By Si Tingting (China Daily)
Updated: 2007-04-13 11:04

Living history

"It's a great opportunity to learn how Chinese are living in a traditional fashion," said Alex Gray, a Canadian who stayed with the Jing family. "We have learnt the history of China not from books but from the local people."

Wang ran through the significance of some of the abode's older inhabitants - four indispensable elements that should be in every traditional siheyuan garden.

"The taihu stone represents good luck, the gold fish represents flourishing offspring, the pomegranate tree represents happiness in life and the bamboo represents safety," she said.

She failed to elaborate on what the wild-eyed cat staring through the red lanterns portended, but a skittish group of birds seemed to already have a pretty good idea.

As Jing leafs through their numerous photo albums, certain faces appear again and again. One is the wife of the Icelandic ambassador, another is a Frenchman who comes for one month a year to practice taichi and study Chinese poetry. Before they were strangers, now they are old friends.

Pure gold

Jing's ancestors moved to Beijing during the Qing Dynasty (1644-1911) and bought the courtyard with 10 bolts of quality fabrics worth 10 gold bars.

At today's rates the house is worth a whopping 10 million yuan ($1.3 million), or 60 kilograms of pure gold.

Wang said she was prouder of their family lineage and cultural heritage than  of their net worth.

"Jing's grandpa once served as the chief of staff for Chang Hseh-liang," she said. Chang  (1898-2001) was  a Chinese patriot and a former Kuomintang general.

"Our ancestors in the Qing Dynasty were high-ranking military officers in the Bordered Yellow Banner troupe, one of the 'Upper Three Banners' troupes under the direct command of the emperor.

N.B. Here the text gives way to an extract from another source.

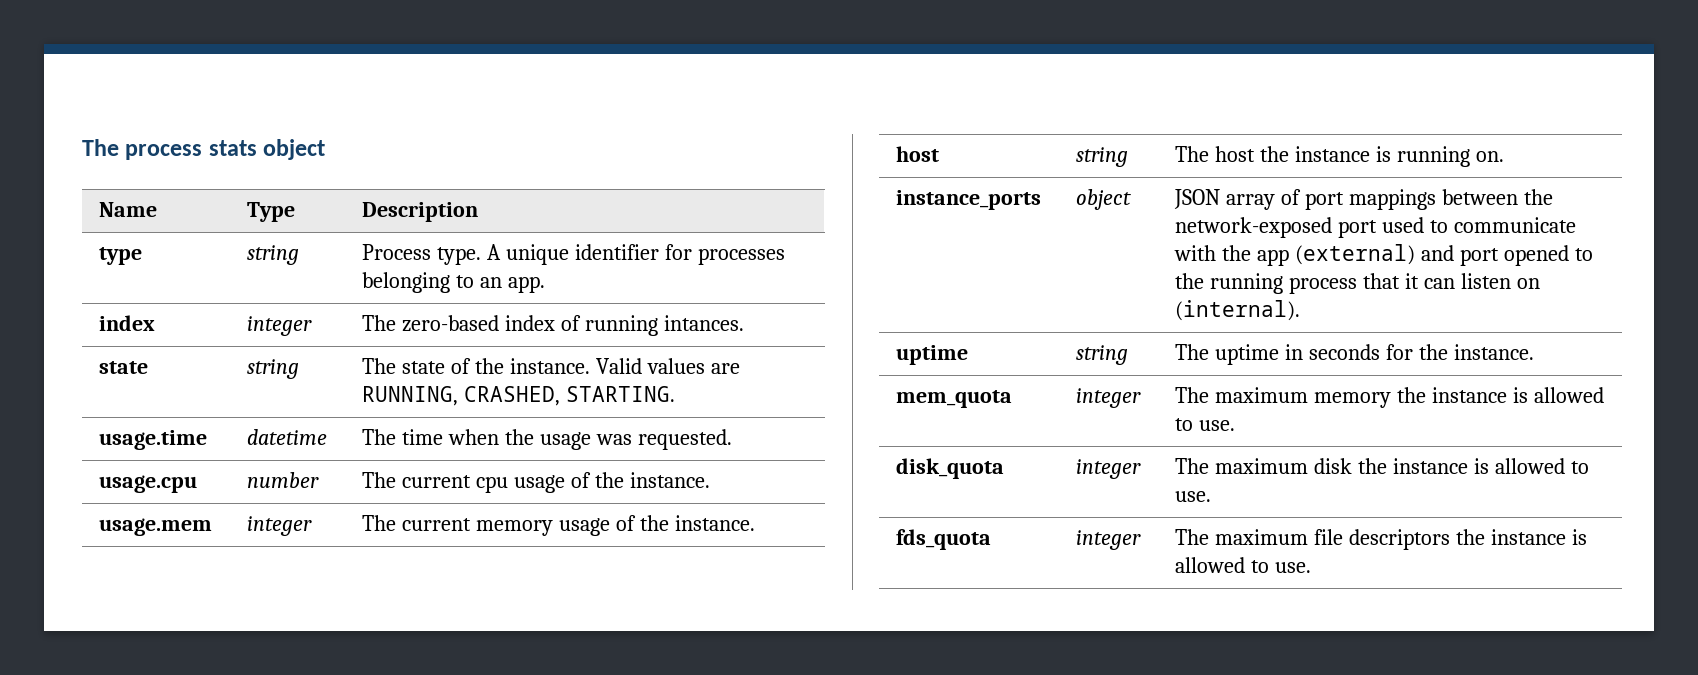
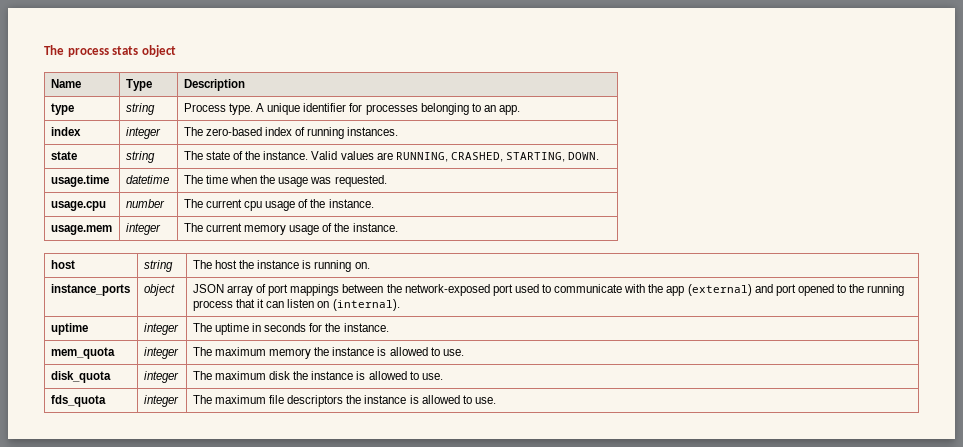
[663,315,744,331] intances. -> [347,127,399,136] instances.
[566,386,676,402] STARTING. -> [505,152,600,162] STARTING, DOWN.
[1076,345,1129,365] string -> [143,323,179,335] integer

"That's why we are living in Beijing's Xicheng District," she added. In old Beijing, Xicheng (the western part of city) was reserved for military officials and Dongcheng (the east) for civil servants.

Now Jing and Wang are so divorced from the city's rapid modernization they grimace when recalling a night spent in one of it's highrises, with all the attendant neon lights outside and honking cars.

"I couldn't sleep the whole night," said Wang. "I was back home by daybreak."